Liver X receptor regulates Th17 and RORγt+Treg cells by distinct mechanisms

The gastrointestinal microenvironment, dominated by dietary compounds and the commensal bacteria, is a major driver of intestinal CD4(+)T helper (Th) cell differentiation. Dietary compounds can be sensed by nuclear receptors (NRs) that consequently exert pleiotropic effects including immune modulation. Here, we found that under homeostatic conditions the NR Liver X receptor (LXR), a sensor of cholesterol metabolites, regulates ROR gamma t(+)CD4 T cells in the intestine draining mesenteric lymph node (MLN).
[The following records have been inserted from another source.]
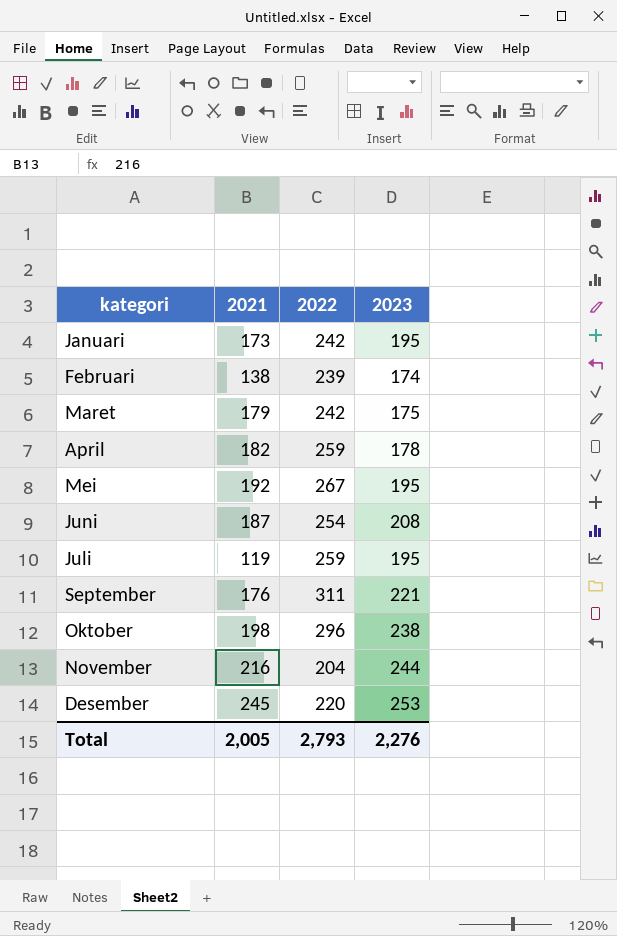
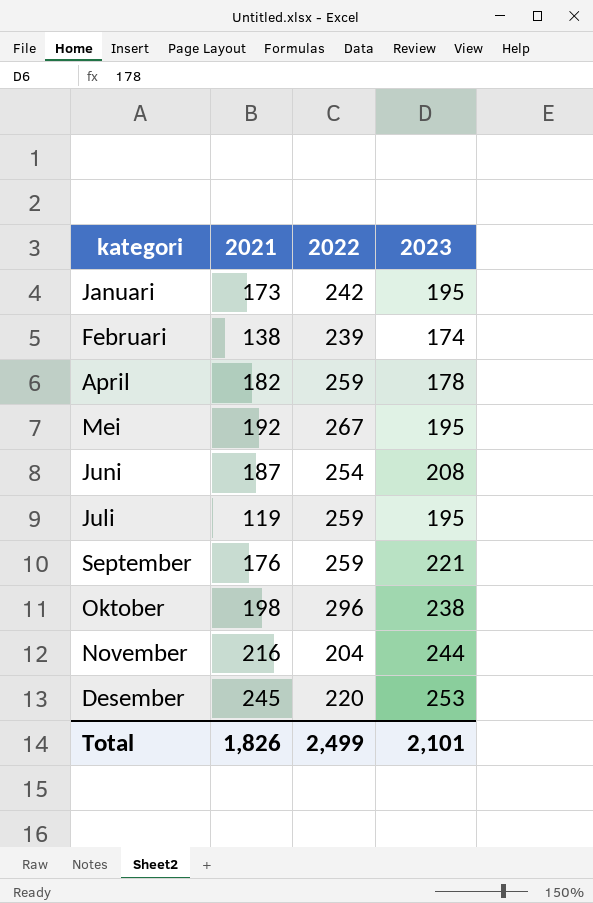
row Maret: 179 | 242 | 175 -> none
September | 2022: 311 -> 259
Total | 2021: 2,005 -> 1,826
Total | 2022: 2,793 -> 2,499
Total | 2023: 2,276 -> 2,101

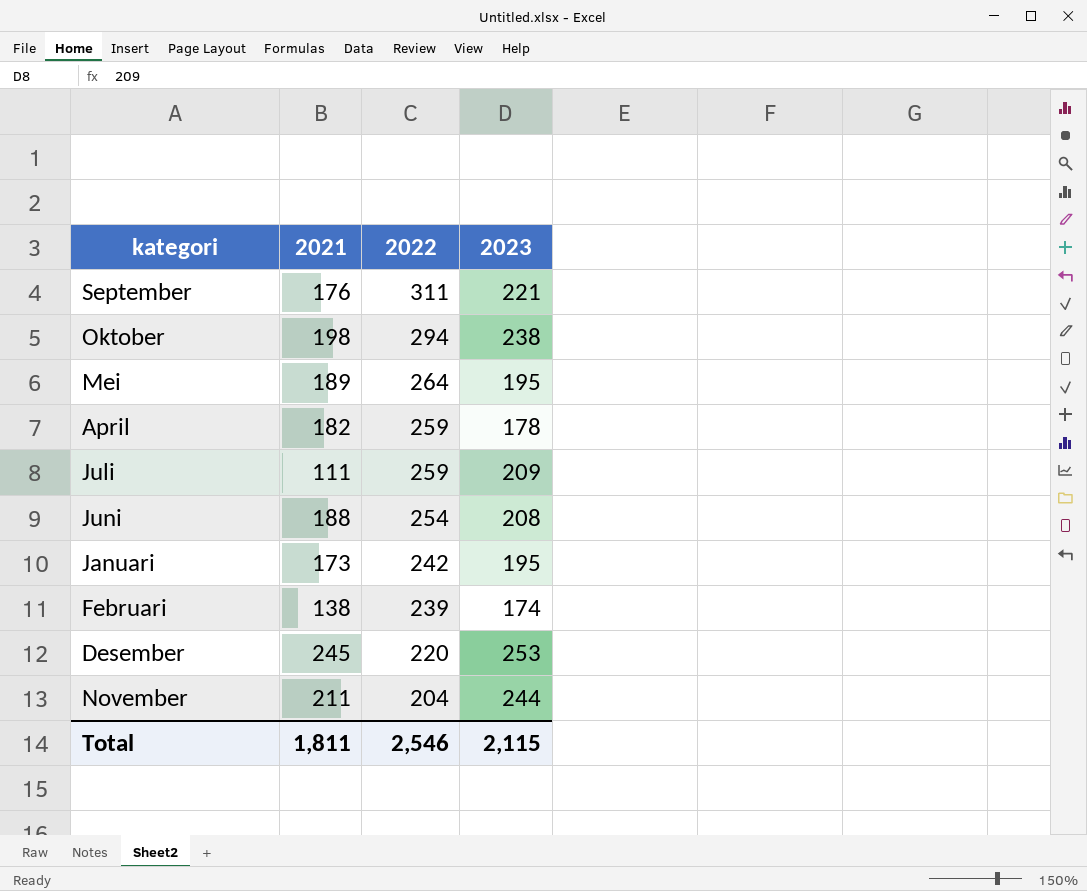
row order: none -> 2022 descending
September | 2022: 259 -> 311
Oktober | 2022: 296 -> 294
Mei | 2021: 192 -> 189
Mei | 2022: 267 -> 264
Juli | 2021: 119 -> 111
Juli | 2023: 195 -> 209
Juni | 2021: 187 -> 188
November | 2021: 216 -> 211
Total | 2021: 1,826 -> 1,811
Total | 2022: 2,499 -> 2,546
Total | 2023: 2,101 -> 2,115

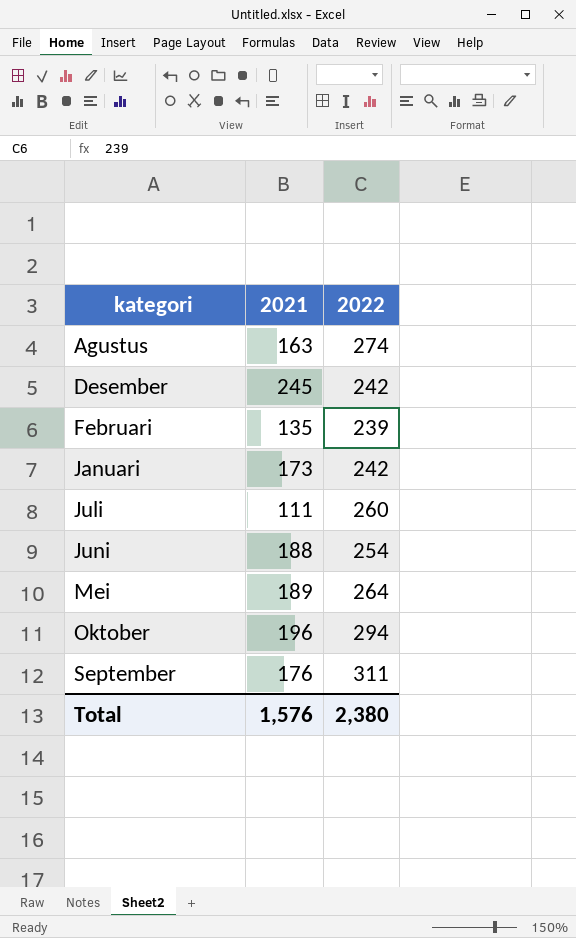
row order: 2022 descending -> kategori ascending
column 2023 | position: 4 -> none
row April: 182 | 259 | 178 -> none
row November: 211 | 204 | 244 -> none
row Agustus: none -> 163 | 274
Desember | 2022: 220 -> 242
Februari | 2021: 138 -> 135
Juli | 2022: 259 -> 260
Oktober | 2021: 198 -> 196
Total | 2021: 1,811 -> 1,576
Total | 2022: 2,546 -> 2,380

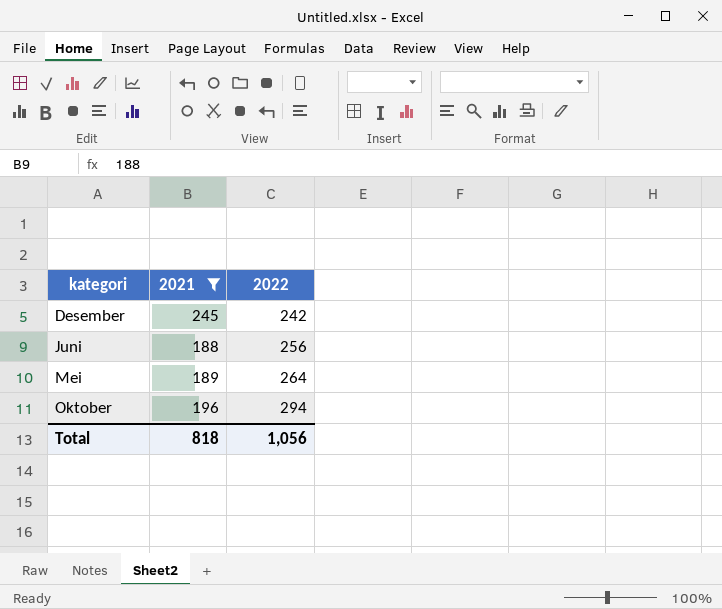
filter: none -> 2021 >= 188
Juni | 2022: 254 -> 256
Total | 2021: 1,576 -> 818
Total | 2022: 2,380 -> 1,056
While LXR activation led to a decrease, LXR-deficiency resulted in an increase in MLN Th17 and ROR gamma t(+)Tregs. Mechanistically, LXR signaling in CD11c(+)myeloid cells was required to control ROR gamma t(+)Treg. By contrast, modulation of MLN Th17 was independent of LXR signaling in either immune or epithelial cells. Of note, horizontal transfer of microbiota between LXR alpha(-/-)and WT mice was sufficient to only partially increase MLN Th17 in WT mice. Despite LXR alpha deficiency resulted in an increased abundance of Ruminococcaceae and Lachnospiraceae bacterial families compared to littermate controls, microbiota ablation (including SFB) was not sufficient to dampen LXR alpha-mediated expansion of MLN Th17. Altogether, our results suggest that LXR modulates ROR gamma t(+)Treg and Th17 cells in the MLN through distinct mechanisms.